# Problem statement
Please give the lines below again exactly as they stand, from the one that contains "2018-05-10: none -> 261" up to and including the one that contains "2020-02-29, D5: 9 -> 13", leaving all pictures out.

━━━━━ Data excerpts

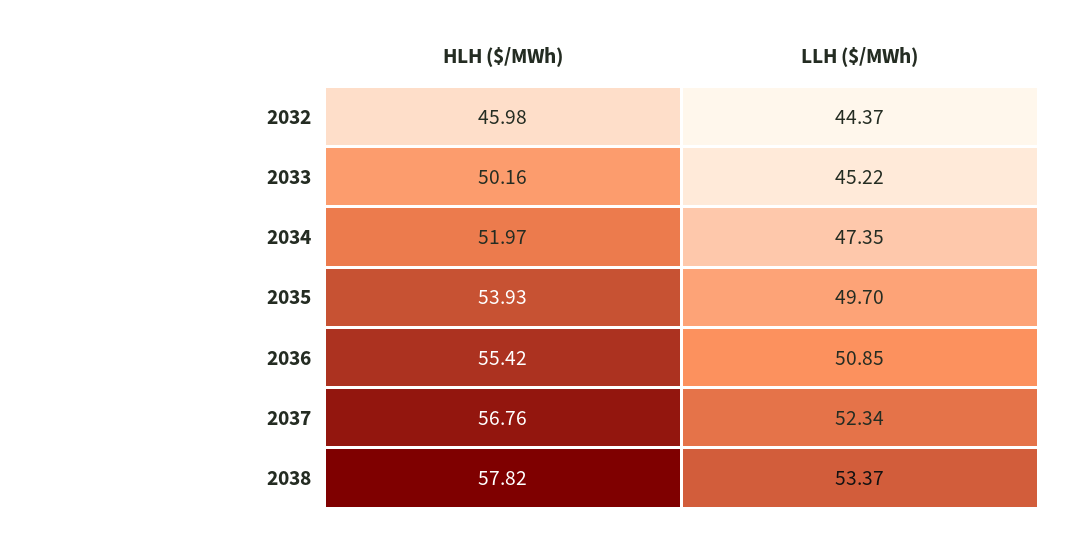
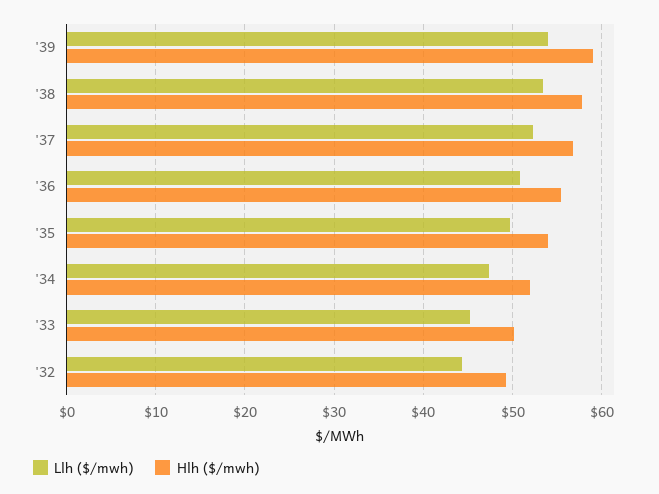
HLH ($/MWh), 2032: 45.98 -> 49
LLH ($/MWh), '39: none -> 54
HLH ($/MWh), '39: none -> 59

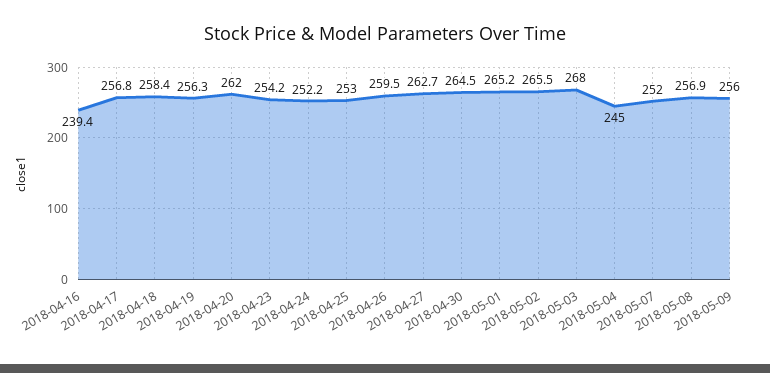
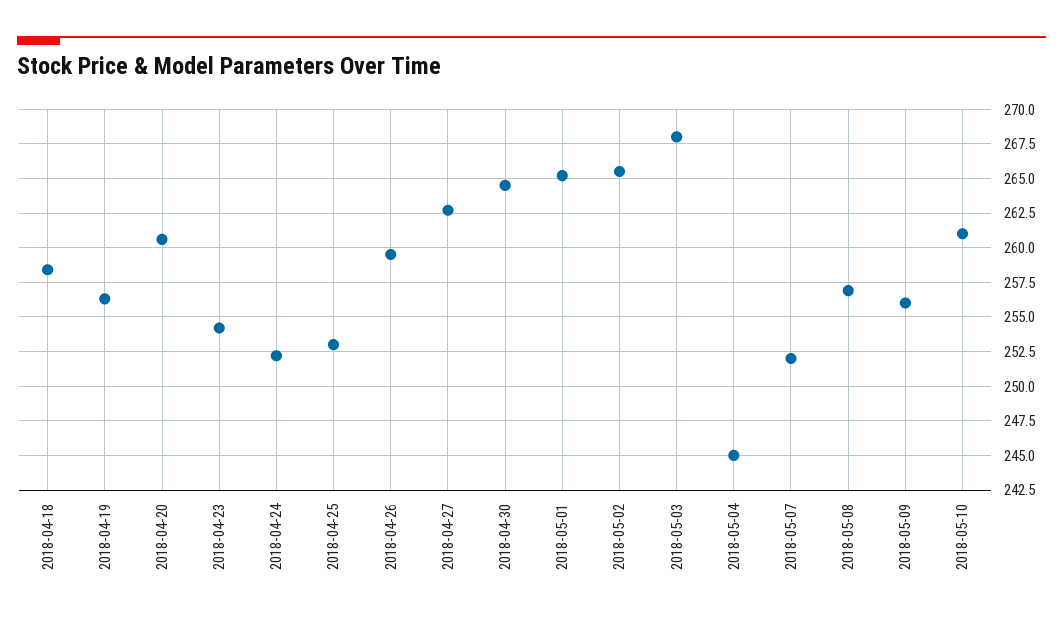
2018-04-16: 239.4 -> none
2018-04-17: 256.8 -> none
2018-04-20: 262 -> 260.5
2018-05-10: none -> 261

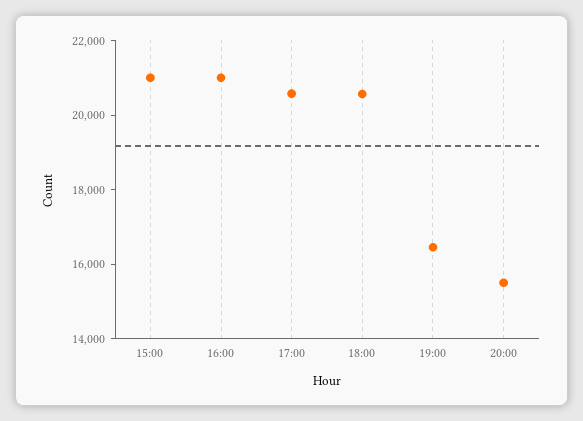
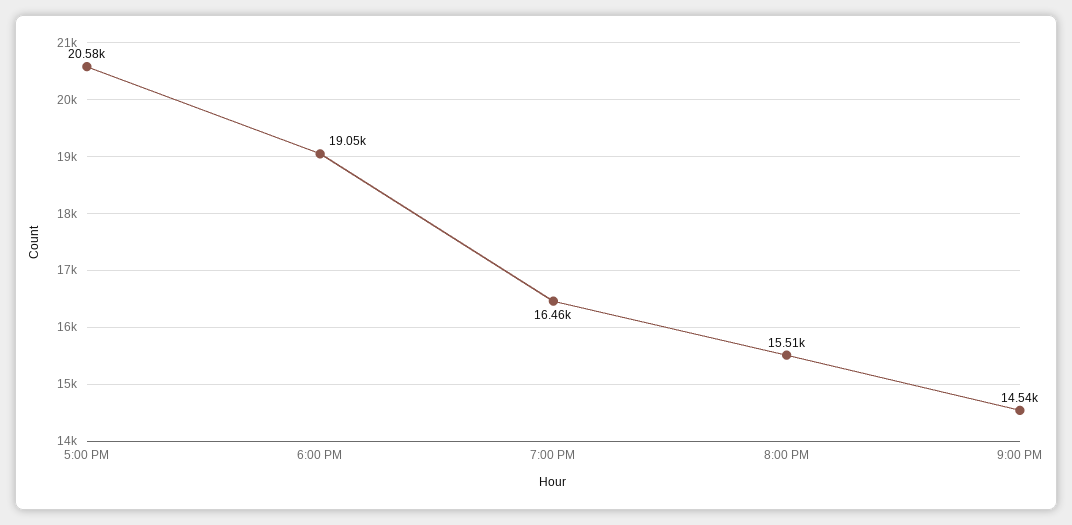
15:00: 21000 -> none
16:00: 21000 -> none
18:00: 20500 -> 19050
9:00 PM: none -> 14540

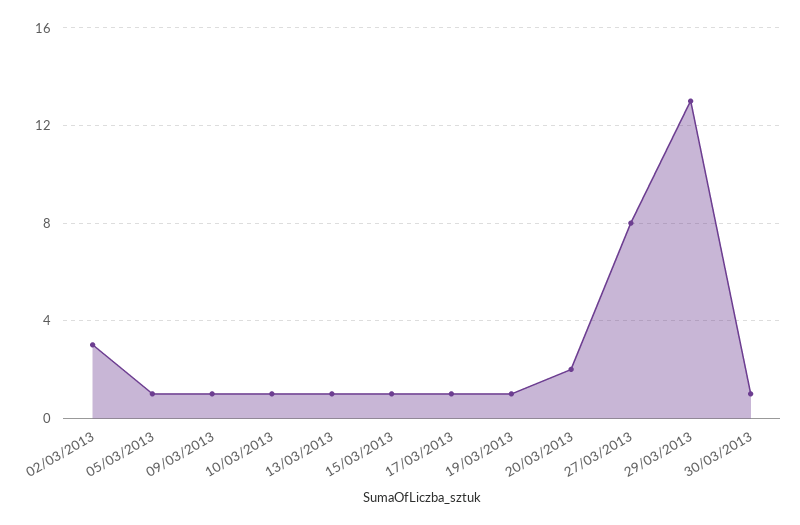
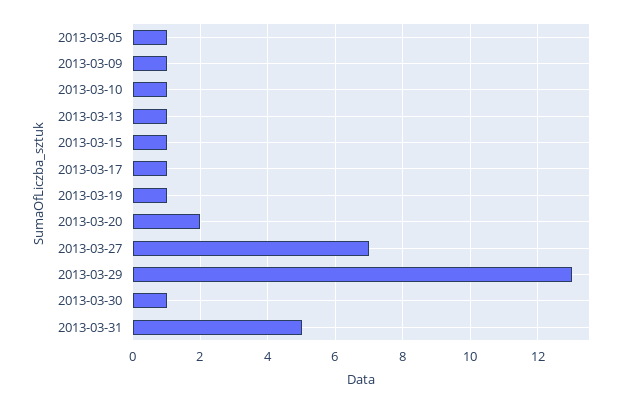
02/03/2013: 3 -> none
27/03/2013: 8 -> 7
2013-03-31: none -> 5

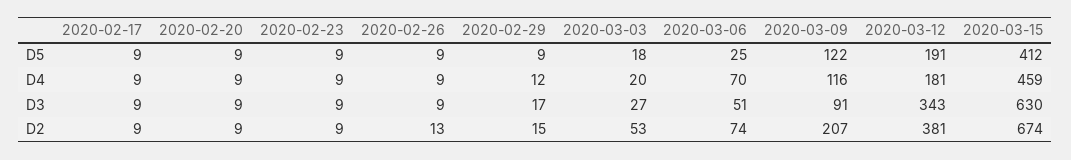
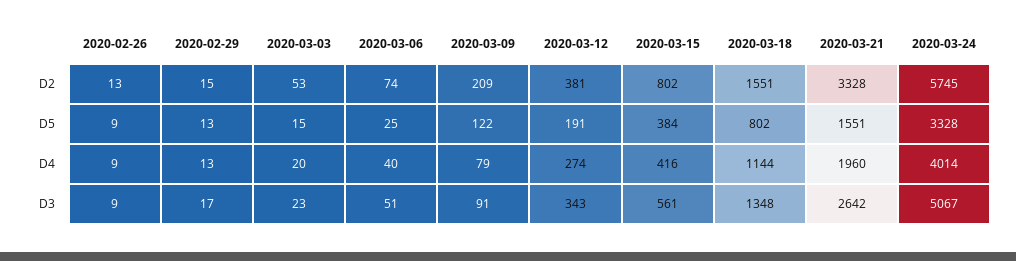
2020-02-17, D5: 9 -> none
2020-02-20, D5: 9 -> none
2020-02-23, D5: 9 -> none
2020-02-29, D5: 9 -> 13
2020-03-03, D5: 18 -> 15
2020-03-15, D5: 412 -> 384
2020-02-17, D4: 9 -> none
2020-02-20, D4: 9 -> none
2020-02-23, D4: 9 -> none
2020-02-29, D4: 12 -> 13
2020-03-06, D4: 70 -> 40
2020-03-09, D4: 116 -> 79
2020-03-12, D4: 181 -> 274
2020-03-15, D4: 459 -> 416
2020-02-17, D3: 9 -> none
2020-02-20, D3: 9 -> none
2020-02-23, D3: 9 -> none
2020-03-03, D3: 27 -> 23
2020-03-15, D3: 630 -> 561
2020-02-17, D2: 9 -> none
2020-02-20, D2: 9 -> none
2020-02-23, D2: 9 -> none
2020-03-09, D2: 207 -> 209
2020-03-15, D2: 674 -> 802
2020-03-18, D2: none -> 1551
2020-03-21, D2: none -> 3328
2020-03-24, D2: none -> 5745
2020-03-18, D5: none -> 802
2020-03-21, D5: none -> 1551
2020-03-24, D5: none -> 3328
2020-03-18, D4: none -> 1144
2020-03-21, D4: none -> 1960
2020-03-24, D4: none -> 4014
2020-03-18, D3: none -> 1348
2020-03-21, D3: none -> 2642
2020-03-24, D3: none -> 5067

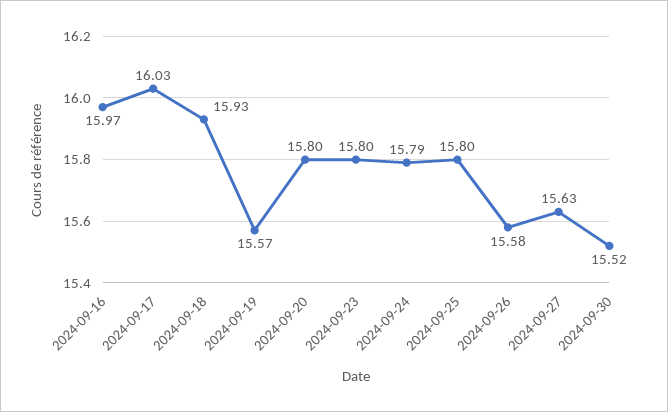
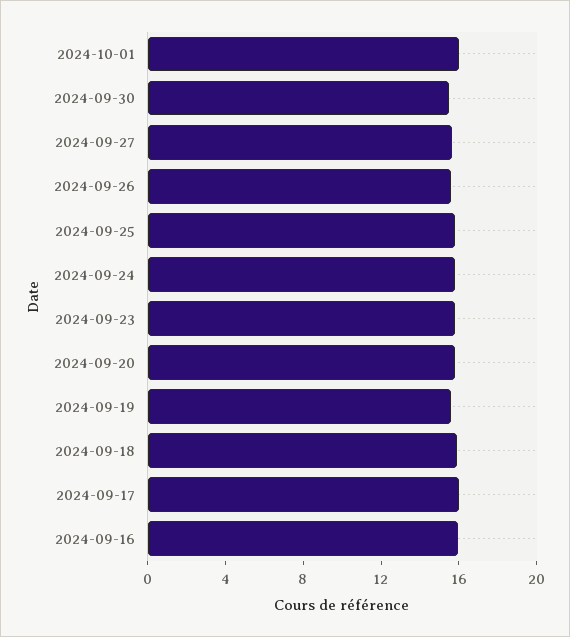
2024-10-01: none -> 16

━━━━━━━━━━

# Reply to the exercise
2018-05-10: none -> 261

15:00: 21000 -> none
16:00: 21000 -> none
18:00: 20500 -> 19050
9:00 PM: none -> 14540

02/03/2013: 3 -> none
27/03/2013: 8 -> 7
2013-03-31: none -> 5

2020-02-17, D5: 9 -> none
2020-02-20, D5: 9 -> none
2020-02-23, D5: 9 -> none
2020-02-29, D5: 9 -> 13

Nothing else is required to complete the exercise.